Since the 19th century, polls have been conducted to predict the outcomes of U.S. presidential elections. While they ultimately predict a binary outcome (i.e. will candidate A win or lose the election), they usually convey their results in percentages (i.e. what percent of the vote can candidate A expect to receive, what percent chance does candidate A have of victory). Polls do this at both the national level and the state level. The results are publicly disseminated, usually in newspapers. in addition to informing the electorate, they may influence voter behavior or motivation. This post asks whether polls (national or state) that show two candidates close to each other correspond to higher turnout rates and vice versa: whether polls that show one candidate defeating the other by a high margin actually discourage turnout (with voters reasoning that their opinion will not shift the result). If polls do cause turnout rates to change, they may also cause the results they're predicting to flesh out differently (if not every individual polled shows up to vote, then the results they contributed to forecasting will likely vary in reality). In this week's blog post, I analyze a set of presidential polling averages by state from 1968 through 2024 to (1) evaluate whether close polls are associated with higher or lower voter turnout and (2) evaluate whether polls that forecast close races should adjust for turnout in one direction, and polls that forecast landslide results the other. Recognizing that "should" is subjective, I use it to evaluate whether the poll would be more accurate compared to the actual result if adjusted for turnout (high or low).

The Data

In this post, I convey polling averages in three datasets. The first contains candidates' polling averages from 1968-2016, the second contains the data from 2020, and the third contains the data from 2024. Each dataset is structured the same. They each contain a mix of nation-wide and state-wide polls and provide a percentage estimate for how much of the vote, in the nation or in the specified state, a candidate will receive. the particular candidate is named in a separate column. There is also a column in which the vote-share estimate is adjusted for national trends, but I choose to focus on the regular, raw percent estimates in this analysis.

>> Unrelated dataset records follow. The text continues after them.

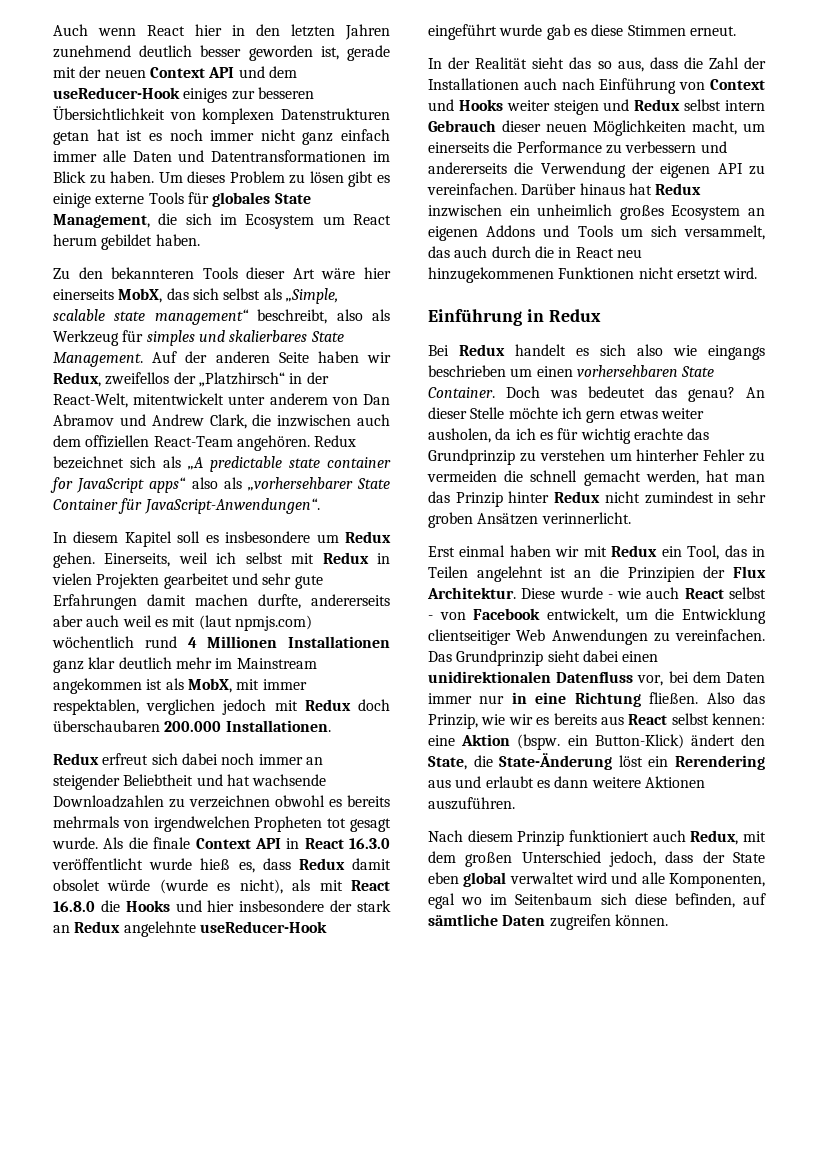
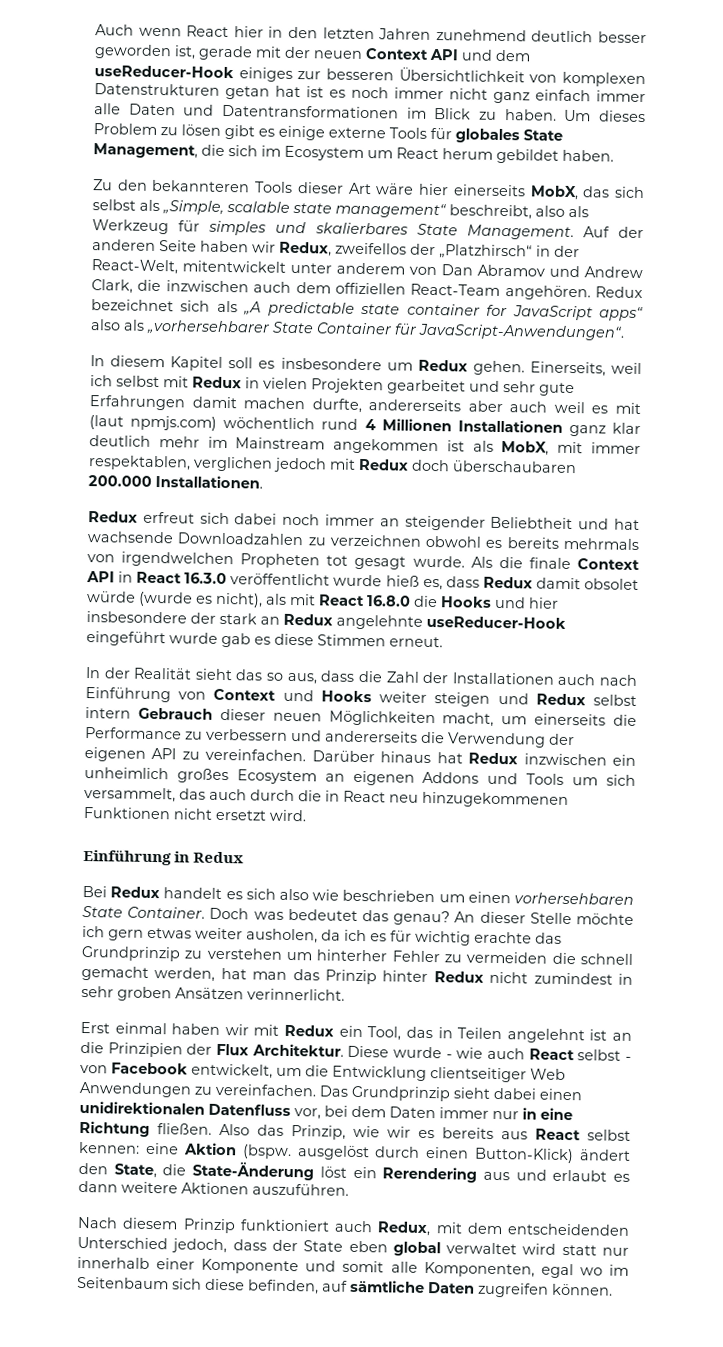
- Bei Redux handelt es sich also wie eingangs beschrieben um einen vorhersehbaren State Container.
+ Bei Redux handelt es sich also wie beschrieben um einen vorhersehbaren State Container.
- Also das Prinzip, wie wir es bereits aus React selbst kennen: eine Aktion (bspw. ein Button-Klick) ändert den State, die State-Änderung löst ein Rerendering aus und erlaubt es dann weitere Aktionen auszuführen.
+ Also das Prinzip, wie wir es bereits aus React selbst kennen: eine Aktion (bspw. ausgelöst durch einen Button-Klick) ändert den State, die State-Änderung löst ein Rerendering aus und erlaubt es dann weitere Aktionen auszuführen.
- Nach diesem Prinzip funktioniert auch Redux, mit dem großen Unterschied jedoch, dass der State eben global verwaltet wird und alle Komponenten, egal wo im Seitenbaum sich diese befinden, auf sämtliche Daten zugreifen können.
+ Nach diesem Prinzip funktioniert auch Redux, mit dem entscheidenden Unterschied jedoch, dass der State eben global verwaltet wird statt nur innerhalb einer Komponente und somit alle Komponenten, egal wo im Seitenbaum sich diese befinden, auf sämtliche Daten zugreifen können.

# load data--polling averages
avg_68_16 <- read.csv("pres_pollaverages_1968-2016.csv")
avg_20 <- read.csv("pres_pollaverages_2020.csv")
avg_24 <- read.csv("pres_pollaverages_2024.csv")

I obtained a dataset measuring voter turnout from The U.S. Elections Project. It provides data about the voting-eligible population in each state and what proportion of them actually cast a ballot. The limitation is that the dataset only spans the years 1980-2012. But since the polls in 2016 and 2020 were notably inaccurate, this could be a plus. I will build a model based on the results from 1980-2012, then test whether it would have improved prediction in 2016 and 2020. If it did, I will apply the model to 2024 prediction and if not, I will use non-adjusted 2024 polling data to predict the election outcome.

# load and clean turnout data
turnout <- read.csv("ep_turnout_80_14.csv", header=T)
colnames(turnout) <- c("Year", "State_Code", "Alpha_Num_State_Code", "State", "Pct_Ballots_Counted", "VEP_H_Office", "VAP_H_Office", "Total_Ballots_Counted", "Highest_Office", "VEP", "VAP", "Pct_Noncitizen", "Prison_Count", "Probation_Count", "Parole_Count", "Ineligible_Felon", "Overseas_Eligible")
turnout <- turnout[-1, ]
turnout$Year <- as.numeric(turnout$Year)
presidential_turnout <- subset(turnout, Year %% 4 == 0)

Methods

First, I look to compare polling averages to turnout within each state (in cleaning my data, I removed national polls from the dataset). The plot below shows the relationship between a poll's margin between candidates (i.e. how close/far a candidate is from polling at exactly 50%) and the percentage of eligible individuals who turned out to vote. The points are colored by state in case we can observe a starker relationship in some states than others (e.g. we may expect the difference to be more pronounced in typical battleground states).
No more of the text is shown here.